IMPACT
04/23/2011 01:07 pm ET Updated Jun 23, 2011

Shay Kelley's Project 50/50 Visits 50 States In 50 Weeks Helping Homeless

Last year, HuffPost Impact shared the story of Shay Kelley and her Project 50/50: traveling across all 50 states in 50 weeks to help the homeless.

With just her faithful dog, Zuzu, to keep her company and living out of her truck, Kelley drove around the country collecting donations in the bed of her pickup and redistributing them to the homeless.

Kelley is on the road again for round two as the 2011 project is underway. Project 50/50 is currently in Utah, the 12th state on their list with 38 to go.

In 2010, Project 50/50 collected and redistributed $30,000 worth of goods during the year-long trip, including 11,000 food items and 4,000 pairs of socks.

The 25-year-old's ambitious homeless project was born of personal misfortune. In 2009, Kelley was working for AT&T when she was transferred from Illinois to Jackson, Mississippi. Soon after, she was laid off. Her car was stolen the same week. She couldn't pay her rent and before long she was out on the streets.

It was then she had the idea to launch Project 50/50.

"When I was homeless I really examined my dreams," she told HuffPost. "I always wanted to travel."

Project 50/50 would allow her travel and experience things in a unique way, all the while helping the homeless.

She worked in a restaurant until she could save up enough to buy a truck and began her journey in January 2010. She still didn't have much and ate however she could, living day by day.

She was determined to make an impact in any way possible, often resorting to hitting the pavement the old-fashioned way. "Last year I was primarily focused on going door to door," she said.

Along the way, she also connected with 150 nonprofits.

Kelley finished off her 2010 project in Hawaii (flying on a donated plane ticket), where she was met by her fiance Shane Patrick, a college friend whom she had reconnected with, for their wedding.

Patrick joined Kelley on the road for her 2011 50/50 Project. Starting in South Carolina in January, they've traveled west to California through the Southern U.S. and have continued up through Nevada and now Utah.

The couple still lives and works out of a pickup truck named Jethro. But Project 50/50's approach has gained in sophistication and reach since last year. Every week, Kelley and Patrick try to do 30 hours of community service, 30 hours of community outreach, and administrative duties, including making an inventory of all their donations.

When they arrive in a new place they get started collecting donations any way they can.
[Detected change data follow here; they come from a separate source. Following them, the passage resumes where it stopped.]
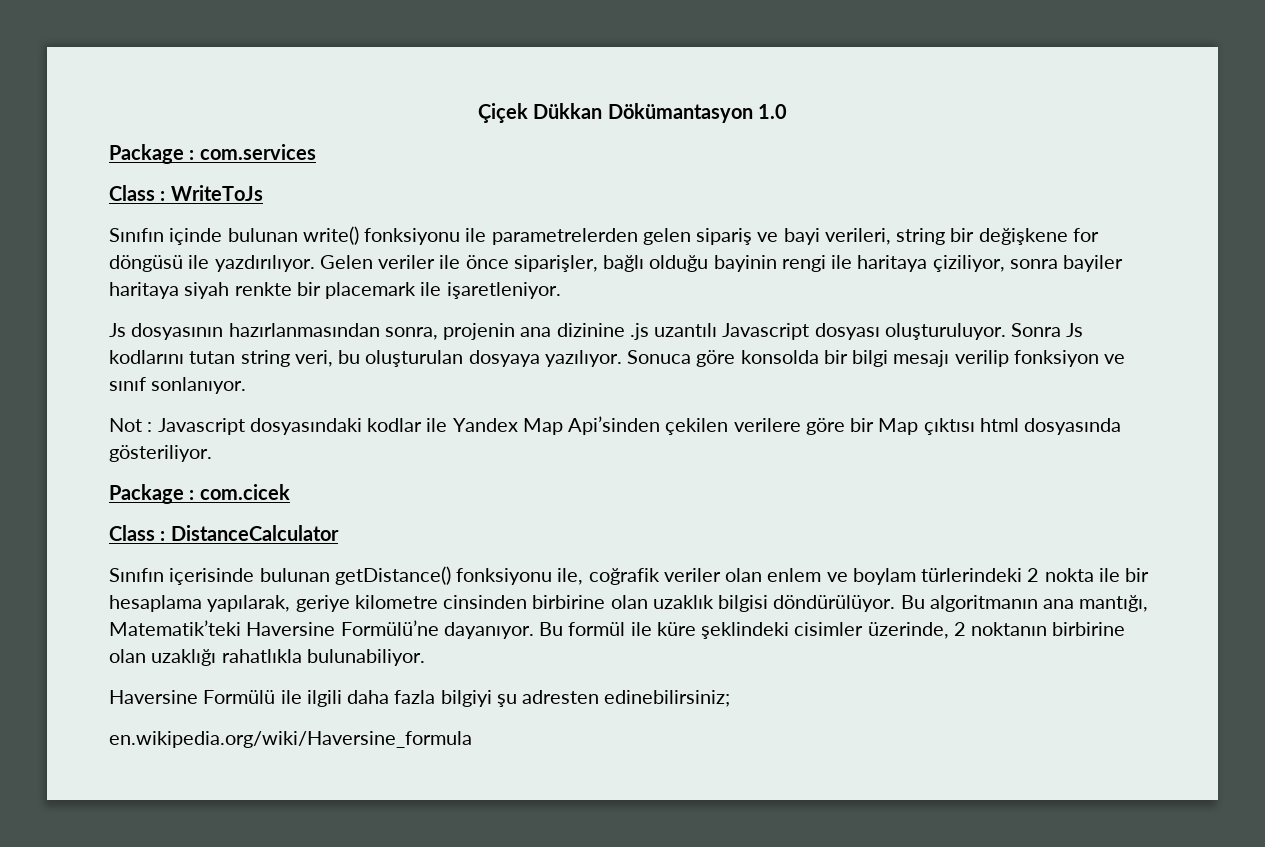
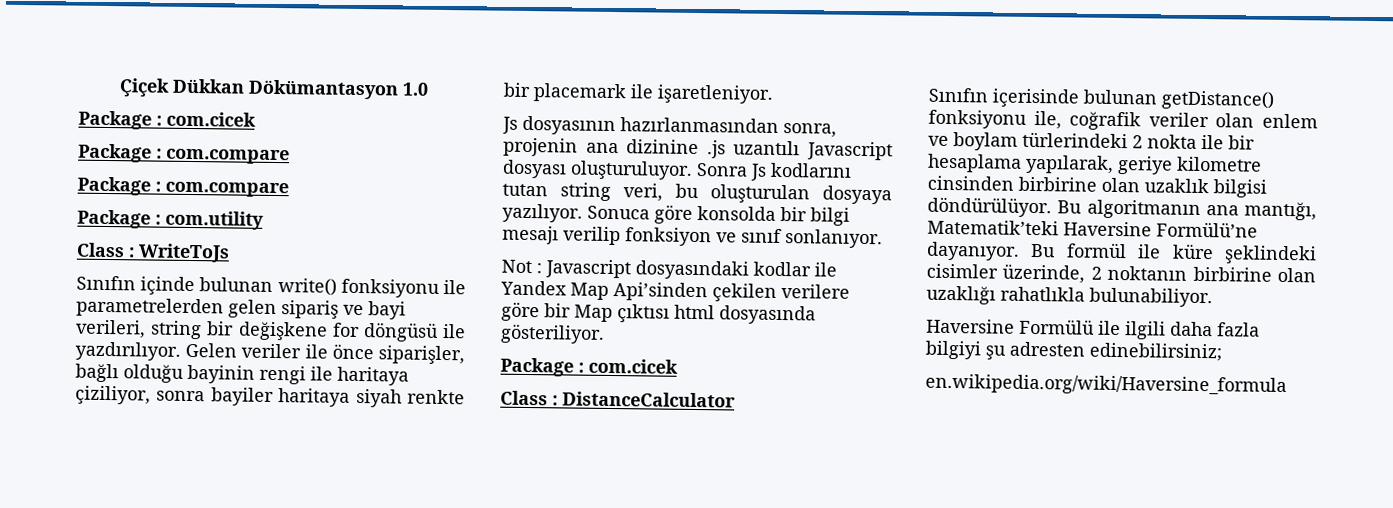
  Çiçek Dükkan Dökümantasyon 1.0
- Package : com.services
+ Package : com.cicek
+ Package : com.compare
+ Package : com.compare
+ Package : com.utility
As Kelley explains on her website:

"We host food and clothing drives. This means that we knock on doors, we stand in front of grocery stores, we hold signs. We beg for others. We use social media, like Twitter and Facebook, to connect the people with the resources to the people who need them. Networking is key."

Their pickup truck, in addition to transportation and shelter, gives them a place to collect donations.

"We try to fill up [the truck bed] and empty it at least once a week," Kelley said.

Last year, Kelley reached her goal to collect 10,000 food items, though she and Patrick are aiming a bit higher this year:

"The objective in 2011 is for 2 houseless people to give away 100,000 things by the end of the Project year, LOVE the unloved, discover and connect a nation of people who LOVE to give and get involved, and grow into better versions of ourselves."

Project 50/50 will collect any item they can turn into a donation. "An item could be anything from a stick of deodorant to a sleeping back to a television or microwave," Kelley said.

So far they've collected over 26,000 items, which -- 12 weeks in -- means they're safely on track to meet their 100,000-item goal.

Kelley and Patrick also maintain that volunteering services provides a great resource for those in need. They use their own expertise to help out as often as they can. Kelley said her husband's mechanical skills can often help people a great deal:

"He likes to fix things, he can fix bicycles and trucks," she said.

If a bicycle is someone's only method of transportation and it breaks, she explained, repairing it for him or her is invaluable.

When asked if she and Patrick planned to continue Project 50/50 next year, Kelley was hopeful but unsure:

"It's a day by day, moment by moment, week by week project. Last year I started with $100 and a dream. This year it's no different. I would absolutely love to, but it depends where the stick will fall."

Whatever she ends up doing, the time she spent on the road for Project 50/50 will stay with Kelley. "I can't see myself living in a house," said Kelley, who has been living out of her truck since August 2009. The thought of waking up everyday surrounded by the same walls seems odd, she explained.

She was certain about one thing, though: "Whatever I do [in the future], it will be to help people."